The negative training data will be corrupted by containing some good examples, but this corruption should be a small percentage of the negative training data.

Another mathematical problem happens when we consider a word w with itself as context. The dot product \(w \cdot w\) ls large, by definition. But, for most words, w is not a common context for itself, e.g. "dog dog" is not very common compared to "dog." So setting up the optimization process in the obvious way causes the algorithm to want to move w away from itself, which it obviously cannot do.

To avoid this degeneracy, word2vec builds two embeddings of each word w, one for w seen as a focus word and one for w used as a context word. The two embeddings are closely connected, but not identical. The final representation for w will be a concatenation of the two embedding vectors.

Our classifier tries to predict yes/no from pairs (w,c), where "yes" means c is a good context word for w.

We'd like to make this into a probabilistic model. So we run dot product through a sigmoid to produce a "probability" that (w,c) is a good word-context pair. These numbers probably aren't the actual probabilities, but we're about to treat them as if they are. That is, we approximate

\( P(\text{good} | w,c) \approx \sigma(w\cdot c). \)

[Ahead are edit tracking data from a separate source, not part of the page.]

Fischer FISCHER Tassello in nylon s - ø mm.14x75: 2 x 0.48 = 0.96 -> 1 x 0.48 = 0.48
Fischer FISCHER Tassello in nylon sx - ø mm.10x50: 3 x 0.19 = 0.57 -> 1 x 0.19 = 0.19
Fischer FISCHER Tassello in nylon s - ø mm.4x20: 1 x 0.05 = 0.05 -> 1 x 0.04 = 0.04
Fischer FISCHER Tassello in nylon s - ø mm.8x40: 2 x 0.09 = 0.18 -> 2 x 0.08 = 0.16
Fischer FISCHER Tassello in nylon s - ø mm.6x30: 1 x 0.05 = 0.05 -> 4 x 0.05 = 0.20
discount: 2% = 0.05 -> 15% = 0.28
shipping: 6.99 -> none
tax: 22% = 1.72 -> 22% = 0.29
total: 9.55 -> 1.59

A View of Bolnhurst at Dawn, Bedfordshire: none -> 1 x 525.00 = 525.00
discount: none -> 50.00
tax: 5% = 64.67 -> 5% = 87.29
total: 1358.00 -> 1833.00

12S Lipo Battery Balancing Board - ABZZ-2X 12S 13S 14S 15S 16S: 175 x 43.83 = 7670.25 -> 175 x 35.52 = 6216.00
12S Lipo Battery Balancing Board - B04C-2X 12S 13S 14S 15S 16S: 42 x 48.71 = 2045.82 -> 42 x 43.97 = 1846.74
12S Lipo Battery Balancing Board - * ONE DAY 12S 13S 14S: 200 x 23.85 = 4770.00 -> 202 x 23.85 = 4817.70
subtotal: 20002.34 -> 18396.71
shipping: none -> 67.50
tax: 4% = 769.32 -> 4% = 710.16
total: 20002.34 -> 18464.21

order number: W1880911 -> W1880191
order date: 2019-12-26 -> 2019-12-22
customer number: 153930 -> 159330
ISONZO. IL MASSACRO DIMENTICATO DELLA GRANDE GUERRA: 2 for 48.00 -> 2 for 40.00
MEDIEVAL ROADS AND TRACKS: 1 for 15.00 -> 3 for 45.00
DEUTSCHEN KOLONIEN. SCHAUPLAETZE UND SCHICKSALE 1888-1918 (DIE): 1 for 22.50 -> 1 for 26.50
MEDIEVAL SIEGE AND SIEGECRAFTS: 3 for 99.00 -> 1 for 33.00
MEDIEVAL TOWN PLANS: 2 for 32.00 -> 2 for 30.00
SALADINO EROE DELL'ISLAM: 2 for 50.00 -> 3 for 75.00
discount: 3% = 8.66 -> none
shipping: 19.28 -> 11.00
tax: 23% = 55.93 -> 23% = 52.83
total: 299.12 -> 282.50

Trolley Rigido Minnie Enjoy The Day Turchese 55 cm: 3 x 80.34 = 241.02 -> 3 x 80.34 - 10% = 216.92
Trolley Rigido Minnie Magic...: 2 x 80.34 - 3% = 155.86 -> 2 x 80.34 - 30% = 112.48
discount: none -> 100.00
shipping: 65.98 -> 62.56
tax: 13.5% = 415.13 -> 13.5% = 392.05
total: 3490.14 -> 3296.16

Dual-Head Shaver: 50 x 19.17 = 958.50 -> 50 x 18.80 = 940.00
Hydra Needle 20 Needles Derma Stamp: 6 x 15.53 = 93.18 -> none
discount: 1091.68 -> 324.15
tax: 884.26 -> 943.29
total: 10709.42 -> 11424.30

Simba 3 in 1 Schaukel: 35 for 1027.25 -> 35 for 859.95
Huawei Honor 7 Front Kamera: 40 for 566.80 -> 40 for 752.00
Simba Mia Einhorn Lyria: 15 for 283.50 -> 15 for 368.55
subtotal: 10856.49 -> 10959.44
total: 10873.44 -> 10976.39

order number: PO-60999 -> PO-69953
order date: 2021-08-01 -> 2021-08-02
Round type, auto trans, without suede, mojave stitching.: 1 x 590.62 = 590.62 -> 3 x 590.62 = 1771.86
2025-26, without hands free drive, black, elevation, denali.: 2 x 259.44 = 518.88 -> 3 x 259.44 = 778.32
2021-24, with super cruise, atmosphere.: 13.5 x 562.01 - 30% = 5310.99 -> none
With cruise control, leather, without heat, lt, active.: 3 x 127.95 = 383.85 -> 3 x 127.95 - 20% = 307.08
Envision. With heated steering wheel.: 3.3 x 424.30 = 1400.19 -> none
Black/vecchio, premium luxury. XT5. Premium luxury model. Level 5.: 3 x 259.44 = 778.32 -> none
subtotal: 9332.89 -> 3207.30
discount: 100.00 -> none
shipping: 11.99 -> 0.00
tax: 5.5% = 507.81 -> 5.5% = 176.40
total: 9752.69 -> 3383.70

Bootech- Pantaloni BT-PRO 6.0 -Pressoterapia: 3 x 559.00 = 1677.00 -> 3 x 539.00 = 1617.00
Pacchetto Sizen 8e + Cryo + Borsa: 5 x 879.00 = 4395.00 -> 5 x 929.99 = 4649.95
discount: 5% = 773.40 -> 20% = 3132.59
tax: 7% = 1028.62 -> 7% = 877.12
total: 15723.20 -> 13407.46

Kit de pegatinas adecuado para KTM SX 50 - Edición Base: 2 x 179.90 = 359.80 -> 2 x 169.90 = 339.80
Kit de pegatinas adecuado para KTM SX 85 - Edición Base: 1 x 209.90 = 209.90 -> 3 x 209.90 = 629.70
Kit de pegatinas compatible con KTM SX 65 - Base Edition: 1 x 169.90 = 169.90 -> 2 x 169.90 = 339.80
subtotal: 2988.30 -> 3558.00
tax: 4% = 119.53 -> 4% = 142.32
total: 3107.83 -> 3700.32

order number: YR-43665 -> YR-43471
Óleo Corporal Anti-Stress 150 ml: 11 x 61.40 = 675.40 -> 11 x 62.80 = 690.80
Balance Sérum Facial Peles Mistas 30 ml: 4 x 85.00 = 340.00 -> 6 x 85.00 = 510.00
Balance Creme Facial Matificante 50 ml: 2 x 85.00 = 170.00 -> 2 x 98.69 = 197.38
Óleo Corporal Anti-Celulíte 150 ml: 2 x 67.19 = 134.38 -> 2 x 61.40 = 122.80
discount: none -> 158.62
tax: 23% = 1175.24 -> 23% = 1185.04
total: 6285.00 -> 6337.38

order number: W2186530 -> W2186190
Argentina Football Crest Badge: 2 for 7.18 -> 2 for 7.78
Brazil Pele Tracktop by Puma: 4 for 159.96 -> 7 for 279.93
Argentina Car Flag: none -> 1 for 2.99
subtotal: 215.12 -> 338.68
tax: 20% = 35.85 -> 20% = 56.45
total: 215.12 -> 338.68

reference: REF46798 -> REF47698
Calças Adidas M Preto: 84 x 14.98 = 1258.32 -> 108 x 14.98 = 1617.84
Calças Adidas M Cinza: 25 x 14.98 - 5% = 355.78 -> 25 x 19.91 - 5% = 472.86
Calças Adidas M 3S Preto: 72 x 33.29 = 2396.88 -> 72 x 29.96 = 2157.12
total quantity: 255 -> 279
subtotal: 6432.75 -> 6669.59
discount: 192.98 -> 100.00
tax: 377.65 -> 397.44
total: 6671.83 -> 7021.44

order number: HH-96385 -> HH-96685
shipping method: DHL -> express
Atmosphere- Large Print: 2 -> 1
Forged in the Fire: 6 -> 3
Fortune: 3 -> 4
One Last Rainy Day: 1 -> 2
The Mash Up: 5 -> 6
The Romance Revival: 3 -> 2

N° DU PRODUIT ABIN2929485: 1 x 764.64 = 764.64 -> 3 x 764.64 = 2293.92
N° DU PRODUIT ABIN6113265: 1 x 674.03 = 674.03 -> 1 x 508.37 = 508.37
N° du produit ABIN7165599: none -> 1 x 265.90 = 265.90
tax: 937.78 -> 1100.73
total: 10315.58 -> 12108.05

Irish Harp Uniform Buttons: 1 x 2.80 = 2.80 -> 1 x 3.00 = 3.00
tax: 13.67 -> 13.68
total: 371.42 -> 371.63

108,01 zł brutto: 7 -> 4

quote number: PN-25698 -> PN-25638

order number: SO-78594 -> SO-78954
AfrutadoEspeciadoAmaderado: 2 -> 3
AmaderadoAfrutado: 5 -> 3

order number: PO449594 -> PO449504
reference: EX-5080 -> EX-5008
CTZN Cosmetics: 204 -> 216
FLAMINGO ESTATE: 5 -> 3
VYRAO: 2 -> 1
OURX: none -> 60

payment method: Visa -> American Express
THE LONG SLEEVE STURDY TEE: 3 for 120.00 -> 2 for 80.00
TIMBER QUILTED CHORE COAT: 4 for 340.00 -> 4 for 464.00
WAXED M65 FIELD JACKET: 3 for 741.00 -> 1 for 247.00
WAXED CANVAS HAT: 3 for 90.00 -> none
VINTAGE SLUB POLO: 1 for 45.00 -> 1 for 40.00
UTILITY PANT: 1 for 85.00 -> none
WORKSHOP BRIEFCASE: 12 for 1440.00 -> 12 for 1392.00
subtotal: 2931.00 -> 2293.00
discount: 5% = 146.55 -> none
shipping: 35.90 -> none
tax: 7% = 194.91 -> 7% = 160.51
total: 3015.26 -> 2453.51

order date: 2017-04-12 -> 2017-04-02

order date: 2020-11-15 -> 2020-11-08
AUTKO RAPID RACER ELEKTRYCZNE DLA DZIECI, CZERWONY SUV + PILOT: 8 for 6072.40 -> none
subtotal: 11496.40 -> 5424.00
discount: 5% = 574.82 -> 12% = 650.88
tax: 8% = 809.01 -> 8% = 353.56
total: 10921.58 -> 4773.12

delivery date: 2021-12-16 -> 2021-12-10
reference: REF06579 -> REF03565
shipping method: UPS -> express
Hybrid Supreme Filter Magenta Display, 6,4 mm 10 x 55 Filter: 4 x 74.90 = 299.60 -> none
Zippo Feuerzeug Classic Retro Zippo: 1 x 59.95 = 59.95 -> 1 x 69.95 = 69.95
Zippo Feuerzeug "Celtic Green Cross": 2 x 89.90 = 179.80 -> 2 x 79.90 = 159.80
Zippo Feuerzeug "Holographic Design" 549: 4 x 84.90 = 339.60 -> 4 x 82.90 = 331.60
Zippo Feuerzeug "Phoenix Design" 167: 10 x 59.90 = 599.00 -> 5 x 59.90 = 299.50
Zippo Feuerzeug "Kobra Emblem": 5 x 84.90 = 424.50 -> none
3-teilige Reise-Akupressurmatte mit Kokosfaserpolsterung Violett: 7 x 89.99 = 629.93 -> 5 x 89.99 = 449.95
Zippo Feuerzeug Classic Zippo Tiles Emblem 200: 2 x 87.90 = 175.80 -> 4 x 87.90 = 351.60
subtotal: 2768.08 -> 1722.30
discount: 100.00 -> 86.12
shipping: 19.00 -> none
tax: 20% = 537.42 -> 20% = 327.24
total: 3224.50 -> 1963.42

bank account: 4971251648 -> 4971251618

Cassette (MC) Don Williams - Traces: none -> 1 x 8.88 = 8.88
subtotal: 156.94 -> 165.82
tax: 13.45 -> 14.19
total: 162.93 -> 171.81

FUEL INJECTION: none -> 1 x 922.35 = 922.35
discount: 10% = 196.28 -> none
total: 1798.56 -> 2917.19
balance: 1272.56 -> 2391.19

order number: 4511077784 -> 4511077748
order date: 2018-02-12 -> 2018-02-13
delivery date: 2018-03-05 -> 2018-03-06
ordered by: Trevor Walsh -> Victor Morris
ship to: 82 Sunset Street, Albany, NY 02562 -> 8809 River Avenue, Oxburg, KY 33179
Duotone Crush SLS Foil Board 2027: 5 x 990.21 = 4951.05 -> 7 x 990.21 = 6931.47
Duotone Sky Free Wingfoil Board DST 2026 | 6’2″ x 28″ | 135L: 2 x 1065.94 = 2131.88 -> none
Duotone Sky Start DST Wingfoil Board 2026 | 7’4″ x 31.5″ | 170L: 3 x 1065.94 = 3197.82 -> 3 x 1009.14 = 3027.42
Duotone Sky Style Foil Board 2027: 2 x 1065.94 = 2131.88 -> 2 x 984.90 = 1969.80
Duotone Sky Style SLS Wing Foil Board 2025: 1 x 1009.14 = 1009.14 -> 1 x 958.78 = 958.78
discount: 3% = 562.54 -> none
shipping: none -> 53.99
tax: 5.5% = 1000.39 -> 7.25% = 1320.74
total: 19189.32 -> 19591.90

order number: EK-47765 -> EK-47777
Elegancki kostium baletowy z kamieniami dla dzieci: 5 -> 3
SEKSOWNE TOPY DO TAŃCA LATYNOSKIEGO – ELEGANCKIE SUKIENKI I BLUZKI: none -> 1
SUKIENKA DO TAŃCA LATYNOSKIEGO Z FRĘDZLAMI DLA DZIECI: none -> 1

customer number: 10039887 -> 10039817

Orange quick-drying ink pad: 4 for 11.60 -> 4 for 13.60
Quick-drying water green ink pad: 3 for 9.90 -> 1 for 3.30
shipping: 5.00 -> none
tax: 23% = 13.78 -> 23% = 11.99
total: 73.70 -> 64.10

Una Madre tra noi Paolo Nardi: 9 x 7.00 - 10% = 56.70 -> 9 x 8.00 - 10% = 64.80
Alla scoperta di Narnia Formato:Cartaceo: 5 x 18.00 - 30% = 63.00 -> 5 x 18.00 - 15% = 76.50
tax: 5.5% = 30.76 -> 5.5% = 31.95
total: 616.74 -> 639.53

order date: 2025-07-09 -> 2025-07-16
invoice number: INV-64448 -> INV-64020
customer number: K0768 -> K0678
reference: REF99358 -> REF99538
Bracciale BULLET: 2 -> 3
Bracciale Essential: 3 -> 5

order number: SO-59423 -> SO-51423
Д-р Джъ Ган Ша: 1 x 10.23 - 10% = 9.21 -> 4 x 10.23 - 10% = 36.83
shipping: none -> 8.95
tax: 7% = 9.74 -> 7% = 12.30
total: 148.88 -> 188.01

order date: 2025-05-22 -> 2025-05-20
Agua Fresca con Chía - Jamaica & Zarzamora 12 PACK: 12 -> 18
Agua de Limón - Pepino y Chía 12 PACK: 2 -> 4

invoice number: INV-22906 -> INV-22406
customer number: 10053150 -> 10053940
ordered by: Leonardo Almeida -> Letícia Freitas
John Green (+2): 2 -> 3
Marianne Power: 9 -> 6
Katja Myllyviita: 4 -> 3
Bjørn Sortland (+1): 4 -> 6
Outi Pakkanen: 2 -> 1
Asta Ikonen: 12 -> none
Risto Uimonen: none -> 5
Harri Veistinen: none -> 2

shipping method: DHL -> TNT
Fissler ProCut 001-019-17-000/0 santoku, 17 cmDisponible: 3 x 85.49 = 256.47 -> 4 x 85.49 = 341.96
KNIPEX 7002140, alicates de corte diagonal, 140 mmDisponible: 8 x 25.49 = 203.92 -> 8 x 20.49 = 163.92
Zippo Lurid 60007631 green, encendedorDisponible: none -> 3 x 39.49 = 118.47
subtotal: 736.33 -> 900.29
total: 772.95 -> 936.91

By the magic of exponentials (see below), this means that the probability that (w,c) is not a good word-context pair is

\( P(\text{bad} | w,c) \approx \sigma(-w\cdot c). \)

Now we switch to log probabilities, so we can use addition rather than multiplication. So we'll be looking at e.g.

\(\log( P(\text{good} | w,c)) \approx \log(\sigma(w\cdot c)) \)

Suppose that D is the positive training pairs and D' is the set of negative training pairs. So our iterative refinement algorithm adjusts the embeddings (both context and word) so as to maximize

\( \sum_{(w,c) \in D} \ \log(\sigma(w\cdot c)) + \sum_{(w,c) \in D'} \ \log(\sigma(-w\cdot c)) \)

That is, each time we read a new focus word w from the training data, we

- find its context words,
- generate some negative context words, and
- adjust the embeddings of w and the context words in the direction that increase the above sum.

Ok, so how did we get from \( P(\text{good} | w,c) = \sigma(w\cdot c) \) to \( P(\text{bad} | w,c) = \sigma(-w\cdot c) \)?

"Good" and "bad" are supposed to be opposites. So \( P(\text{bad} | w,c) = \sigma(-w\cdot c) \) should be equal to \(1 - P(\text{good}| w,c) = 1- \sigma(w\cdot c) \). I claim that \(1 - \sigma(w\cdot c) = \sigma(-w\cdot c) \).

This claim actually has nothing to do with the dot products. As a general thing \(1 - \sigma(x) = \sigma(-x) \). Here's the math.

Recall the definition of the sigmoid function: \( \sigma(x) = \frac{1}{1+e^{-x}} \).

\( \eqalign{ 1-\sigma(x) &=& 1 - \frac{1}{1+e^{-x}} = \frac{e^{-x}}{1+ e^{-x}} \ \ \text{ (add the fractions)} \\ &=& \frac{1}{1/e^{-x}+ 1} \ \ (\text{divide top and bottom by } e^{-x}) \\ &=& \frac{1}{e^x + 1} \ \ \text{(what does a negative exponent mean?)} \\ &=& \frac{1}{1 + e^x} = \sigma(-x)} \)